Standard Interface for Data Compression Algorithms

  • Follow


I have many problems on my applications that can be solved with this
idea (a common compression interface).
Before getting to work, I was looking for it and...here (http://
www.ross.net/compression/interface.html), from the well known Ross
Williams,  I have founded an attempt to create an Standard Interface
for Data Compression Algorithms
Wat happend with that? isn't a usefull idea? What do you think about?
Exists any implementation of this or similar things?

Poyo
0
Reply poyocapo (2) 3/27/2009 3:14:49 PM

"poyo" <poyocapo@gmail.com> wrote in message 
news:18e6e253-87e5-4d0f-8503-8641dc9db264@f19g2000yqh.googlegroups.com...
>I have many problems on my applications that can be solved with this
> idea (a common compression interface).
> Before getting to work, I was looking for it and...here (http://
> www.ross.net/compression/interface.html), from the well known Ross
> Williams,  I have founded an attempt to create an Standard Interface
> for Data Compression Algorithms
> Wat happend with that? isn't a usefull idea? What do you think about?
> Exists any implementation of this or similar things?
>
> Poyo

IMO, likely apart from certain narrowly defined uses, something like this is 
not likely to be particularly useful or beneficial.

in the cases where it is useful, normally a specialized means is used to 
multiplex the algo.
in other cases, to make a multiplexed compression algo useful is likely to 
require a specialized set of headers, breaking byte-level compatibility with 
other versions of the same algo (as an example, what if we put a gzip header 
inside a PNG file? or neglect the header when giving deflated data to gzip 
or a gzip clone? what of this "new and improved" header? ...).

....


now, formats like AVI and MKV have used codec multiplexing to good effect, 
but these are examples of solving a specific problem with a specific 
solution, rather than trying to address the whole of the larger problem.

a more narrowly defined problem and solution would be:
here is a multiplexed stream format, use it as you will.

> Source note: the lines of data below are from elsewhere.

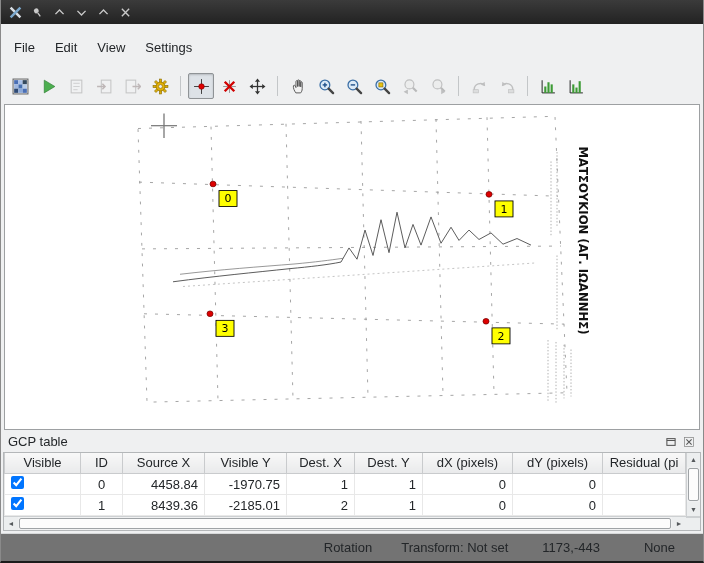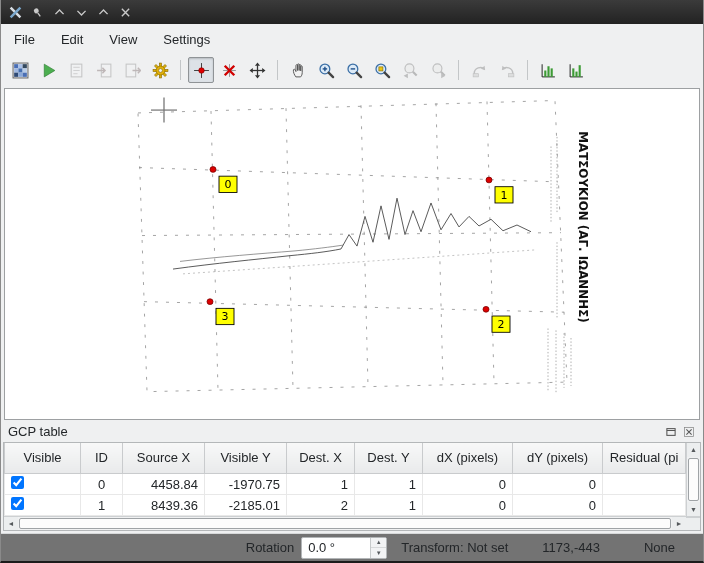--- a/index.html
+++ b/index.html
@@ -23,7 +23,7 @@
   .titlebar .title-text { flex:1; text-align:center; overflow:hidden; white-space:nowrap; text-overflow:ellipsis; }
 
   
-  .menubar { flex:0 0 28px; display:flex; align-items:center; padding:4px 4px; gap:8px; background:#eff0f1; }
+  .menubar { flex:0 0 28px; display:flex; align-items:center; padding:12px 4px; gap:2px; background:#eff0f1; }
   .menu-item { padding:4px 9px; border-radius:2px; cursor:default; }
 
   

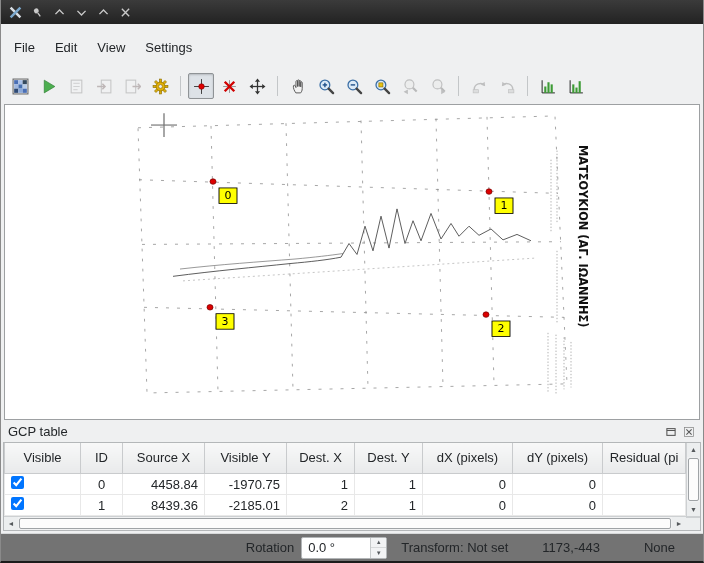--- a/index.html
+++ b/index.html
@@ -51,7 +51,7 @@
   .table-body { flex:1 1 auto; display:flex; min-height:0; overflow:hidden; }
   table.gcp { flex:1 1 auto; border-collapse:collapse; table-layout:fixed; width:100%; background:#ffffff; font-size:13px; align-self:flex-start; }
   table.gcp th {
-    height:31px; font-weight:normal; background:linear-gradient(#f8f8f8,#e9eaeb);
+    height:21px; font-weight:normal; background:linear-gradient(#f8f8f8,#e9eaeb);
     border:1px solid #c9cbcd; border-top:none; overflow:hidden; white-space:nowrap; padding:0 4px;
   }
   table.gcp td { height:21px; border:1px solid #e8e8e8; overflow:hidden; white-space:nowrap; padding:0 6px; }

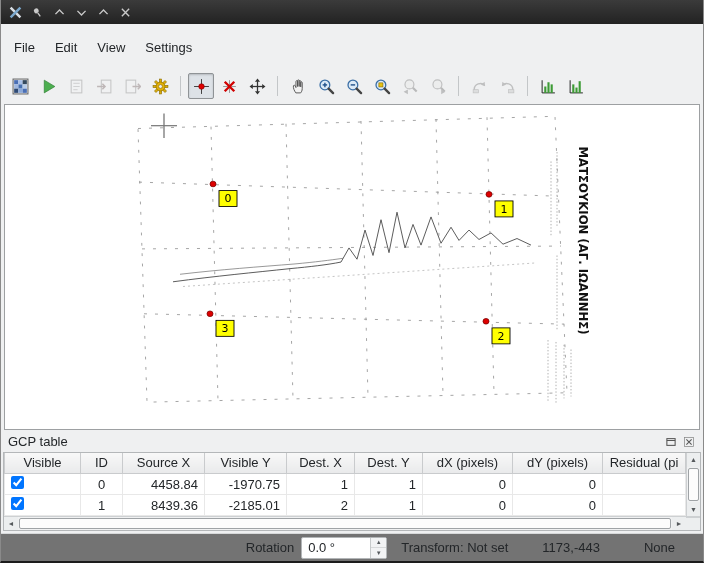--- a/index.html
+++ b/index.html
@@ -440,13 +440,6 @@
 
   <div class="statusbar">
     <span class="rot-label">Rotation</span>
-    <span class="spinbox">
-      <input readonly="" value="0.0 °" style="">
-      <span class="spin-arrows">
-        <span class="sa">▲</span>
-        <span class="sa">▼</span>
-      </span>
-    </span>
     <span class="st-transform">Transform: Not set</span>
     <span class="st-coords">1173,-443</span>
     <span class="st-crs">None</span>

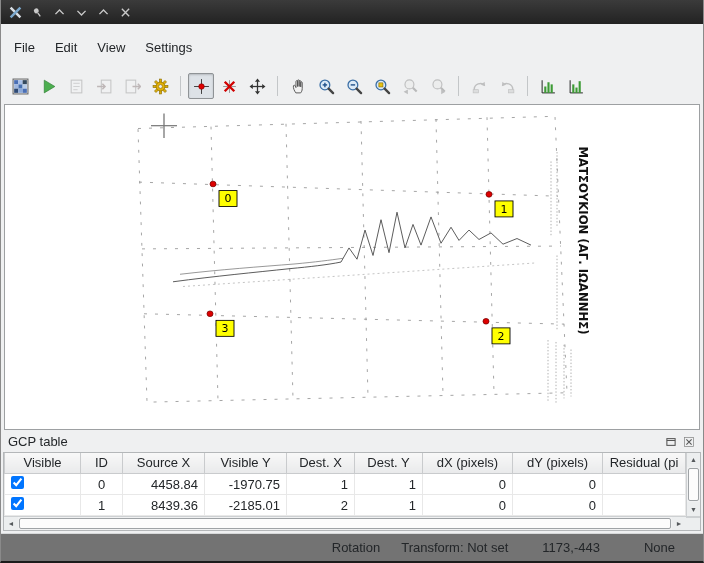--- a/index.html
+++ b/index.html
@@ -76,7 +76,7 @@
   .spin-arrows { flex:0 0 16px; display:flex; flex-direction:column; border-left:1px solid #c7cacb; }
   .spin-arrows .sa { flex:1; display:flex; align-items:center; justify-content:center; font-size:6px; color:#55595c; background:#f2f3f4; }
   .sa + .sa { border-top:1px solid #d7d9da; }
-  .st-transform { margin-left:14px; }
+  .st-transform { margin-left:22px; }
   .st-coords { margin-left:34px; }
   .st-crs { margin-left:44px; }
 </style>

now, this no longer serves to try to coerce everyone else to go along (given 
this is how "standards" are percieved, people are "expected" for follow 
them, even if they are not particularly beneficial to a project), rather 
they will use it if infact it is useful to them.

or such...



0
Reply cr88192 3/29/2009 9:11:33 PM


On 29 mar, 18:11, "cr88192" <cr88...@hotmail.com> wrote:
> IMO, likely apart from certain narrowly defined uses, something like this is
> not likely to be particularly useful or beneficial.
> ...
> a more narrowly defined problem and solution would be:
> here is a multiplexed stream format, use it as you will.
>
> now, this no longer serves to try to coerce everyone else to go along (given
> this is how "standards" are percieved, people are "expected" for follow
> them, even if they are not particularly beneficial to a project), rather
> they will use it if infact it is useful to them.
>
> or such...

Maybe I have not expressed myself in the right way (english isn't my
native language).
I just want to have an Common API to make an Abstraction Layer that
can wrapper any data compression algorithm.
Maybe the Original concept has been misinterpreted due the name of
"Standard Interface for Data Compression Algorithms".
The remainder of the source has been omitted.